Anxiety, OCD

Pit of Despair

Self-pity is easily the most destructive of non-pharmaceutical narcotics. It is addictive, gives momentarily pleasure and separates the victim from reality.”- John W. Gardner

As someone who suffers from a mental illness—I can tell you right now how easy it is to fall into the slippery slope of self-pity. It becomes almost second nature to compare your own brain function to how you perceive everyone else’s to be. You begin to make excuses for yourself, followed by self-loathing due to the realization that “other people have it worse,” or “at least you don’t have to face ____ issue.”

At least you don’t have to face the issue of the Syrian Crisis.

At least you don’t have cancer.

At least you don’t have financial complications.

At least you don’t have a poor relationship with your family.

At least you don’t have to face the darkness of unemployment.

You’re right. I don’t have to face any of the above at this time in my life. I feel lucky, privileged, and selfish. My God do I feel selfish. I feel selfish that I have to see a therapist for problems that I am creating in my own head. I feel selfish for constantly ruminating about fears that I know are completely irrational. And thus, the cycle continues.

One of the main emotions that I am able to describe in this cycle is jealousy. Jealousy and self-pity are the greedy cousins that want to rid us of happiness. Yes, I know, jealousy IS one of the seven deadly sins. It’s the ugliest trait. It causes wrinkles. I’ve heard it all, all the wives tales and Hollywood sayings about the “green” emotion. But sometimes it’s just too easy to be envious.

I’m jealous of the people who can wake up every morning with a rested hypocampus.

I’m jealous of my twin sister, who is able to make a life for herself in New York City, a city that just thinking about it gives me anxiety.

I’m jealous of my ex-boyfriend, who no matter how hard he tried, has not a damn clue what anxiety is, in any shape or form.

I’m jealous of those who can rid their anxieties by aromatherapy hoaxes, or they “don’t believe in medication.”

I’m jealous of my dad, who even after losing 4 family members in 6 months, is STILL able to be the most positive and grateful life of anyone I’ve ever known.

I’m jealous of anyone who doesn’t think that mental illness is real.

I’m jealous of anyone who can produce their own serotonin quantities.

I’m jealous of anyone who can acclimate to any life change (big or small) with ease.

I’m jealous of anyone who has never experienced the crippling, gripping and unfair wounds of a mental illness.

^and folks, THAT is what self-pity looks like. It’s addicting, and I could probably go on for pages. Everyone probably has their own “pity list” that is tailored to their hierarchy of what they find important in life/what they deem to be “success.” It’s important to realize that others just might crave what you have. For instance:

A recovering alcoholic might be jealous of my ability to enjoy just one drink at a time.

Someone battling obesity/eating disorders might be jealous of my naturally lean frame.

A person with a poor relationship with their father might be jealous of my wonderful relationship with my father, and all of my family members at that.

My mental illness is what makes me myself.

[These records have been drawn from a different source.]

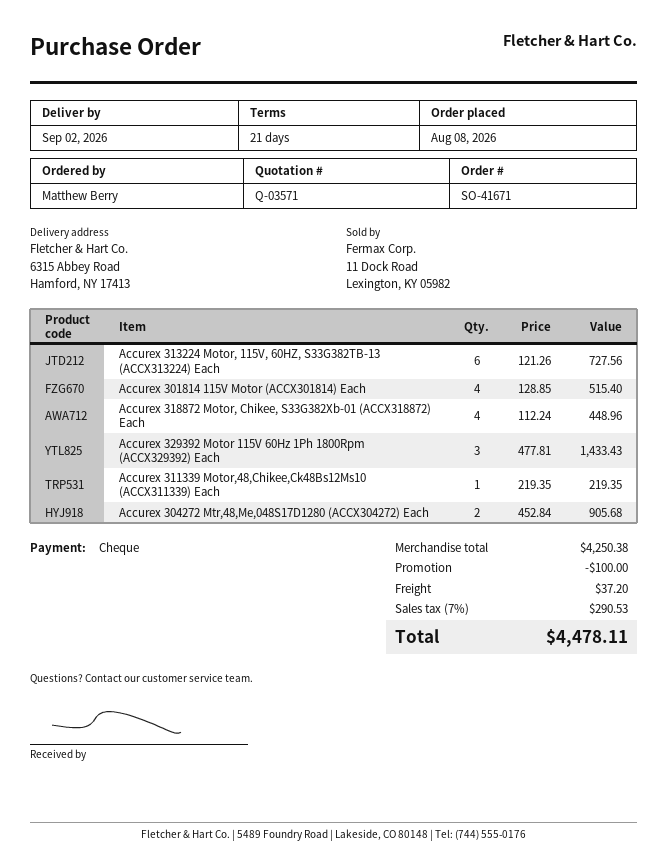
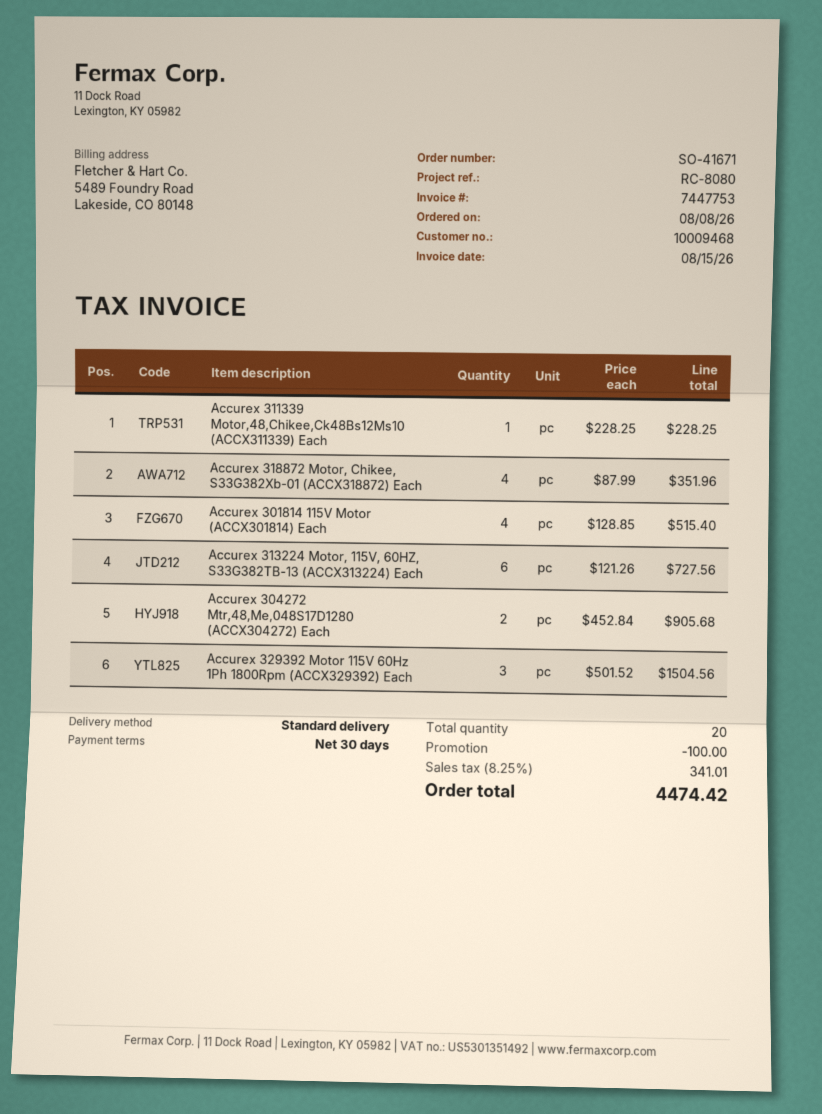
payment terms: 21 days -> 30 days
Accurex 318872 Motor, Chikee, S33G382Xb-01 (ACCX318872) Each: 4 x 112.24 = 448.96 -> 4 x 87.99 = 351.96
Accurex 329392 Motor 115V 60Hz 1Ph 1800Rpm (ACCX329392) Each: 3 x 477.81 = 1433.43 -> 3 x 501.52 = 1504.56
Accurex 311339 Motor,48,Chikee,Ck48Bs12Ms10 (ACCX311339) Each: 1 x 219.35 = 219.35 -> 1 x 228.25 = 228.25
shipping: 37.20 -> none
tax: 7% = 290.53 -> 8.25% = 341.01
total: 4478.11 -> 4474.42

It has created my empathetic personality, ability to feel all emotions, artistic and creative mind, and my eagerness to help those that are not unlike me. And for that, I am grateful.

It’s all too easy to fall into the *princess bride reference* pit of despair of self-pity and jealousy, especially for those who are tormented by mental illness. And you know what? That’s okay. Mental illness is a bitch. It’s exhausting to try to explain what’s going on in your head, when you don’t even understand it yourself. And because of this, sometimes we NEED our time in the pit of despair. To feel jealousy. To ask “why me?” To cry. But the important part is to make sure you’re not staying down there. Come back up to the earth and realize—we ALL have our adversities and trials.